PROBLEM DETAILS
Please repeat exactly the lines below from the one containing "- Thus, to compute" down to the one containing "the highlighted numbers.", both included, and nothing else.

RECORD SET
################
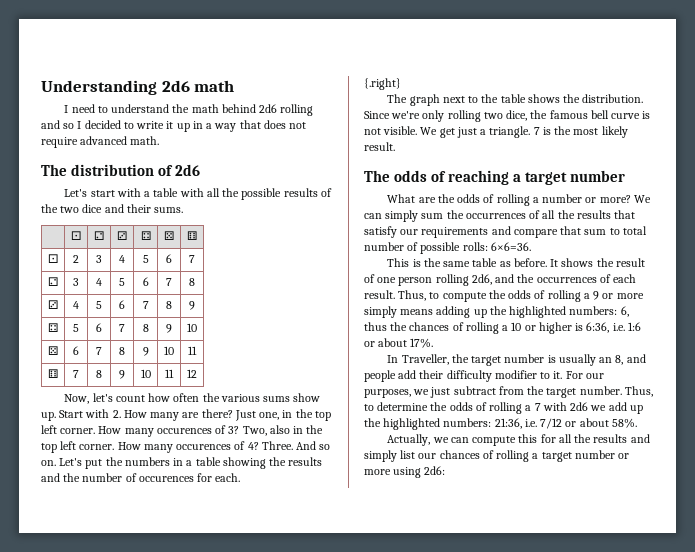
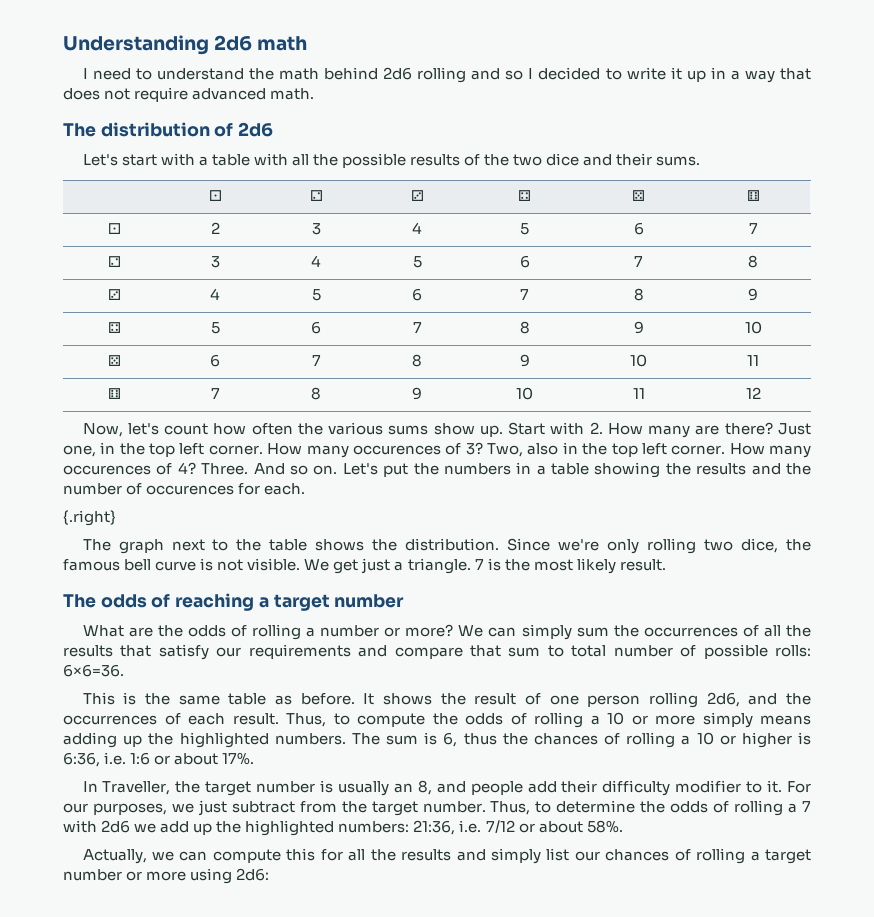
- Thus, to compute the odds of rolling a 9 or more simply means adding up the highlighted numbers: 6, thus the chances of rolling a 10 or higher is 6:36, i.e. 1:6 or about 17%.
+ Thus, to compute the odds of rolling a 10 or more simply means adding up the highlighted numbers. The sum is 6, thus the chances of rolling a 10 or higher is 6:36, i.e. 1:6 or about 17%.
################
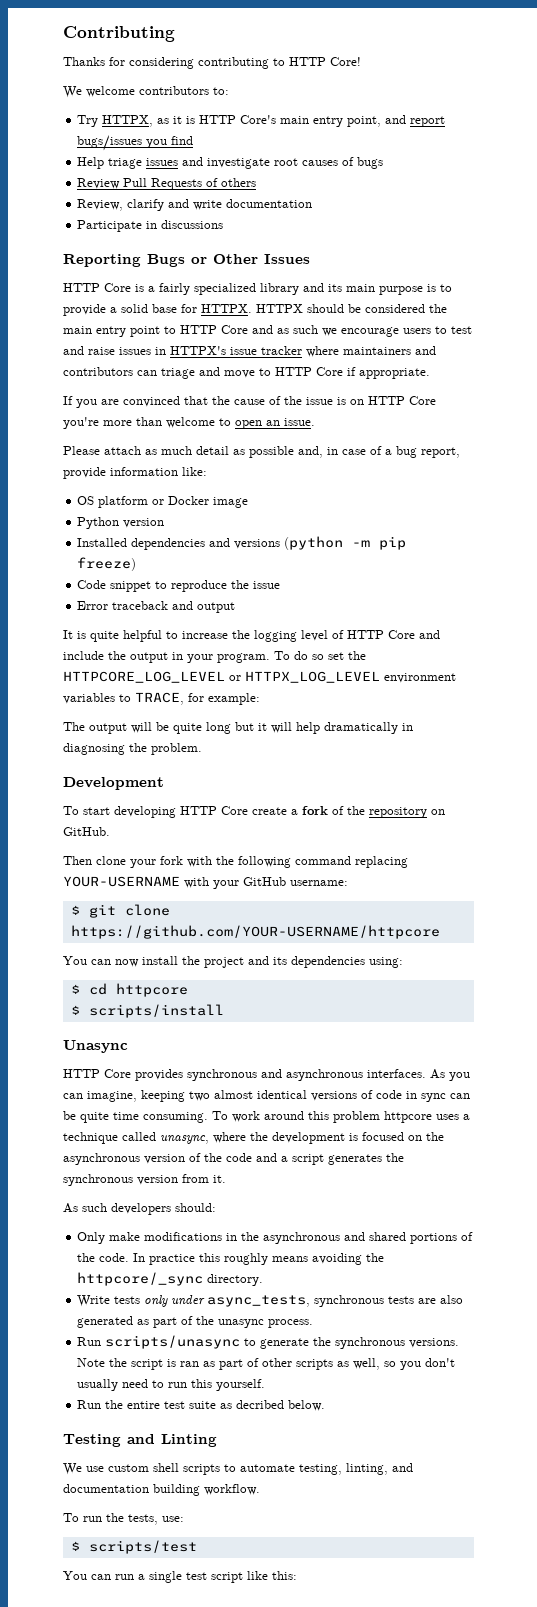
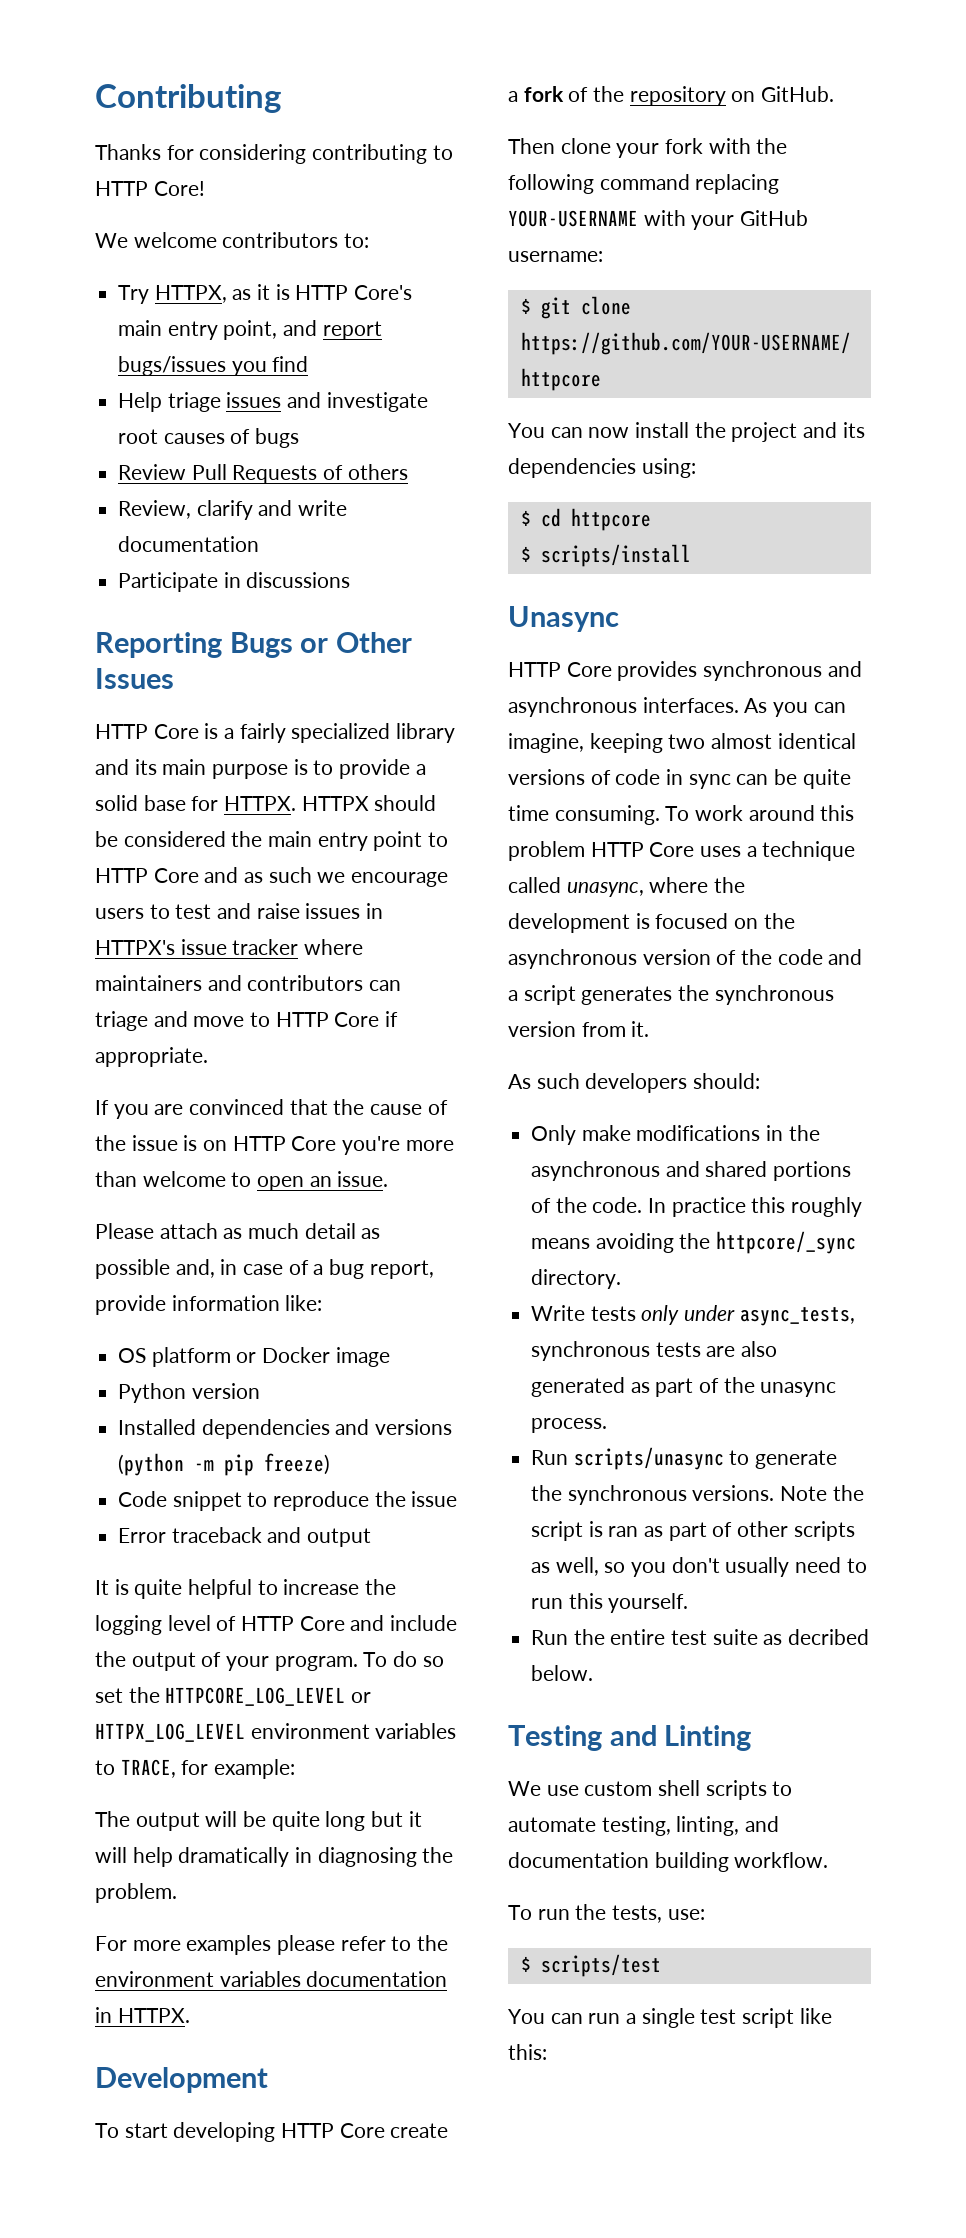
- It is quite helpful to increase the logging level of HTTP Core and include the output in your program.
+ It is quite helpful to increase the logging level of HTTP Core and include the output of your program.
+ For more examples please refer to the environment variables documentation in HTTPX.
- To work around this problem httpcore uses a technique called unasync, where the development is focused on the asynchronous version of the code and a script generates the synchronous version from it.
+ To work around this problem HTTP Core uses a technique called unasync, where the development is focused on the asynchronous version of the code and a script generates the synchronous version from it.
################
EXPECTED ANSWER
- Thus, to compute the odds of rolling a 9 or more simply means adding up the highlighted numbers: 6, thus the chances of rolling a 10 or higher is 6:36, i.e. 1:6 or about 17%.
+ Thus, to compute the odds of rolling a 10 or more simply means adding up the highlighted numbers. The sum is 6, thus the chances of rolling a 10 or higher is 6:36, i.e. 1:6 or about 17%.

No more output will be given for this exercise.